Entre-temps, à la Maison des singes, Achilla a encore eu un petit: Jambo. Mais Goma ne s’intéresse ni à son frère ni aux autres gorilles. Elle reste souvent à l’écart. Elle recherche la proximité humaine, or les humains sont de l’autre côté de la vitre… Mais suffisamment proches pour établir un contact avec elle. Un jour, alors qu’elle avait atteint sa maturité sexuelle, Goma a clairement invité un visiteur, par-delà la vitre, à l’accouplement. Alors Jambo s’est simplement assis derrière elle et s’est accouplé. Ce fut la seule et unique fois qu’un gorille mâle s’est permis ce genre de privauté. Tamtam, le fils de Goma, est en train de devenir un superbe dos argenté.
L’après-midi, Goma tourne le dos aux visiteurs du zoo. Autour d’elle, les enfants gorilles Mobali et Makala jouent. Leurs pelages noirs s’entrelacent pour ne former qu’une boule de poil, puis culbutent. Goma les observe. Chaque fois qu’il y a de la progéniture dans le coin, elle joue la baby-sitter. Les mères déposent leurs enfants auprès d’elle, car elles savent que la vieille dame ne bougera pas de là. Goma a de la peine à se mouvoir: c’est de l’arthrose, pensent les vétérinaires. Mais ils ne l’examinent pas, car ils souhaitent lui épargner une narcose. Les soigneurs mitonnent pour Goma des menus spéciaux: carottes, pommes de terre et betteraves rouges, le tout bien cuit pour qu’elle ne doive pas trop mâcher.

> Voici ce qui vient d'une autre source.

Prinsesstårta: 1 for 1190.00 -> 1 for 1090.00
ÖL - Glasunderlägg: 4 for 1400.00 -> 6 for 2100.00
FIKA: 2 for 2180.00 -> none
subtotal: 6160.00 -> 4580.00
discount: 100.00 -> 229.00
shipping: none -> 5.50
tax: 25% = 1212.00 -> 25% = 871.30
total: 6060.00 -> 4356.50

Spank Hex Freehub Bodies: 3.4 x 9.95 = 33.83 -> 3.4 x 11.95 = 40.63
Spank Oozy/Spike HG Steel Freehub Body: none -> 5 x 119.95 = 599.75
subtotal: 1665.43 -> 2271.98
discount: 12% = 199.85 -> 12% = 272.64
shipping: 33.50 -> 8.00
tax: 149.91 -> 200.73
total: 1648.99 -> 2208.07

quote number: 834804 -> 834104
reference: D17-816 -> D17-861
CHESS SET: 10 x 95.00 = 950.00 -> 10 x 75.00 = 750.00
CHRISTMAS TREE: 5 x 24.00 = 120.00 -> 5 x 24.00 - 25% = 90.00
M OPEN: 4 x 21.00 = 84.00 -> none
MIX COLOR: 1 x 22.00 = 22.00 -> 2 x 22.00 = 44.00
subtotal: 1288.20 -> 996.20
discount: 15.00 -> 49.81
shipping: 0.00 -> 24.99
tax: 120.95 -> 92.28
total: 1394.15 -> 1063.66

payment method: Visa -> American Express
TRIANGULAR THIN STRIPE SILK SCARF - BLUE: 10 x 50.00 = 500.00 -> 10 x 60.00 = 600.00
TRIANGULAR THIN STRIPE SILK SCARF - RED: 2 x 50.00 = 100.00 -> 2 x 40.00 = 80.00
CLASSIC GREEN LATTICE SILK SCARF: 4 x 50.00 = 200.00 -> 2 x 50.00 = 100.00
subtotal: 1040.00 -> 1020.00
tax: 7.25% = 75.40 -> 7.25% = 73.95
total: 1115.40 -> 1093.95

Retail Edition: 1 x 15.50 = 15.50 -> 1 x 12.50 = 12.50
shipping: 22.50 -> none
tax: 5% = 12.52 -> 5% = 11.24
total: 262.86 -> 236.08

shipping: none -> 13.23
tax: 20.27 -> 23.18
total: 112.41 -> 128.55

Désormais, Goma a besoin de beaucoup de repos, comme le constatent aussi bien la dame âgée que le guide Adrian Baumeyer. C’est pourquoi, en fin d’après-midi, elle se retire de nouveau dans sa cabane. Peut-être qu’elle s’y trouve tout simplement bien, parce que c’est son monde à elle, parce qu’elle peut y être comme elle est. Mais cette réflexion est sûrement de nouveau teintée d’anthropomorphisme.